TASK BRIEF: Check every line below for the string "Procesamiento", and copy the lines that contain it.

GIVEN DATA:
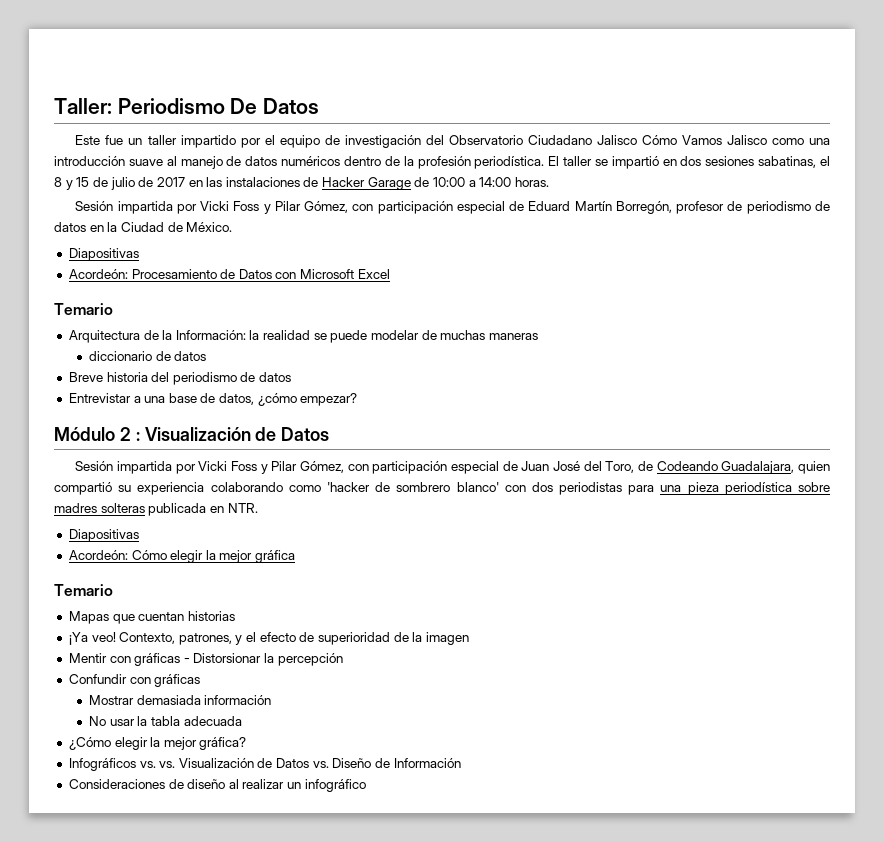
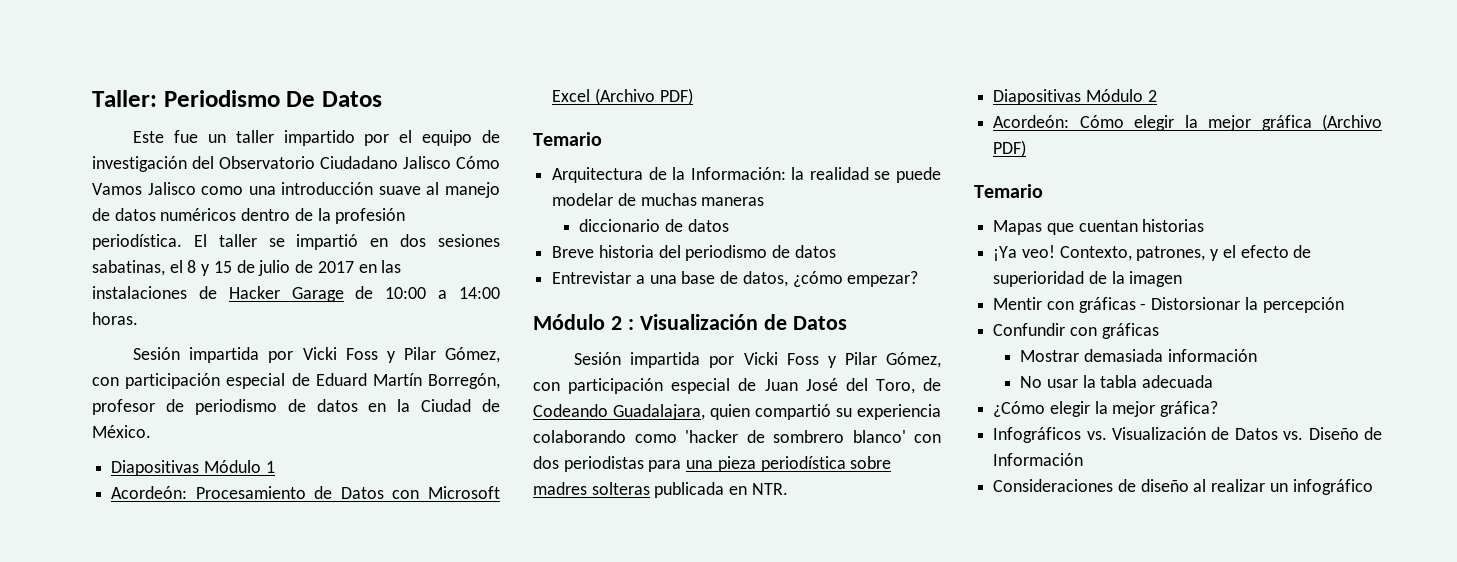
  Sesión impartida por Vicki Foss y Pilar Gómez, con participación especial de Eduard Martín Borregón, profesor de periodismo de datos en la Ciudad de México.
- Diapositivas
+ Diapositivas Módulo 1
- Acordeón: Procesamiento de Datos con Microsoft Excel
+ Acordeón: Procesamiento de Datos con Microsoft Excel (Archivo PDF)
  Sesión impartida por Vicki Foss y Pilar Gómez, con participación especial de Juan José del Toro, de Codeando Guadalajara, quien compartió su experiencia colaborando como 'hacker de sombrero blanco' con dos periodistas para una pieza periodística sobre madres solteras publicada en NTR.
- Diapositivas
+ Diapositivas Módulo 2
- Acordeón: Cómo elegir la mejor gráfica
+ Acordeón: Cómo elegir la mejor gráfica (Archivo PDF)
- Infográficos vs. vs. Visualización de Datos vs. Diseño de Información
+ Infográficos vs. Visualización de Datos vs. Diseño de Información

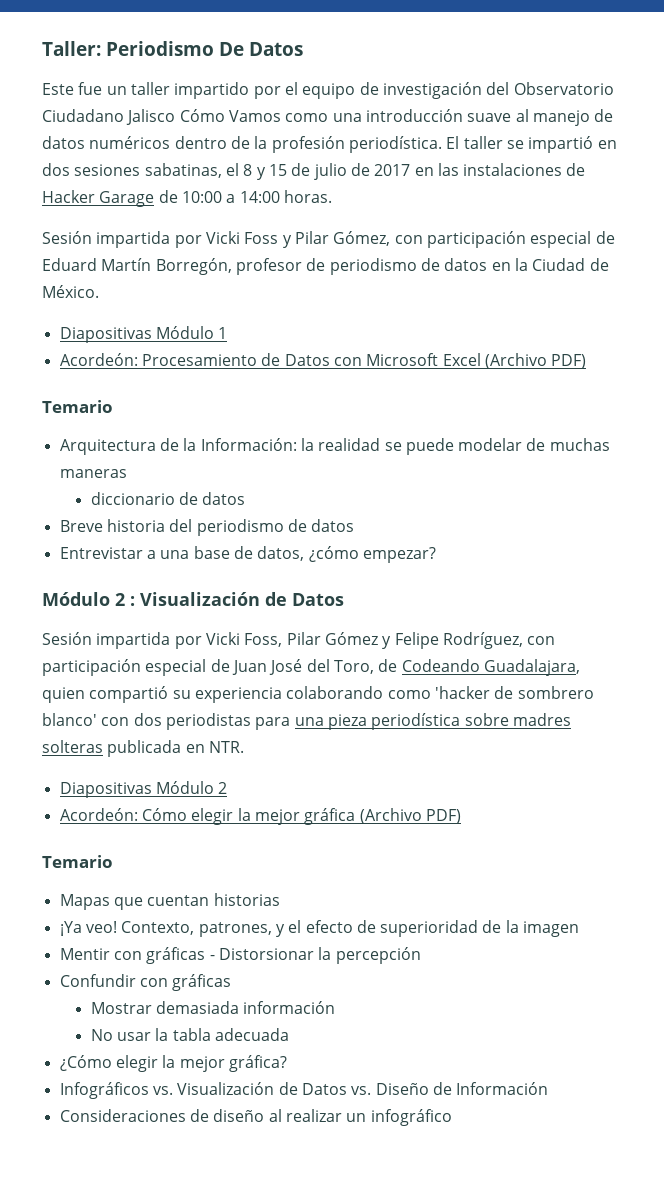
- Este fue un taller impartido por el equipo de investigación del Observatorio Ciudadano Jalisco Cómo Vamos Jalisco como una introducción suave al manejo de datos numéricos dentro de la profesión periodística.
+ Este fue un taller impartido por el equipo de investigación del Observatorio Ciudadano Jalisco Cómo Vamos como una introducción suave al manejo de datos numéricos dentro de la profesión periodística.
- Sesión impartida por Vicki Foss y Pilar Gómez, con participación especial de Juan José del Toro, de Codeando Guadalajara, quien compartió su experiencia colaborando como 'hacker de sombrero blanco' con dos periodistas para una pieza periodística sobre madres solteras publicada en NTR.
+ Sesión impartida por Vicki Foss, Pilar Gómez y Felipe Rodríguez, con participación especial de Juan José del Toro, de Codeando Guadalajara, quien compartió su experiencia colaborando como 'hacker de sombrero blanco' con dos periodistas para una pieza periodística sobre madres solteras publicada en NTR.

SOLUTION:
- Acordeón: Procesamiento de Datos con Microsoft Excel
+ Acordeón: Procesamiento de Datos con Microsoft Excel (Archivo PDF)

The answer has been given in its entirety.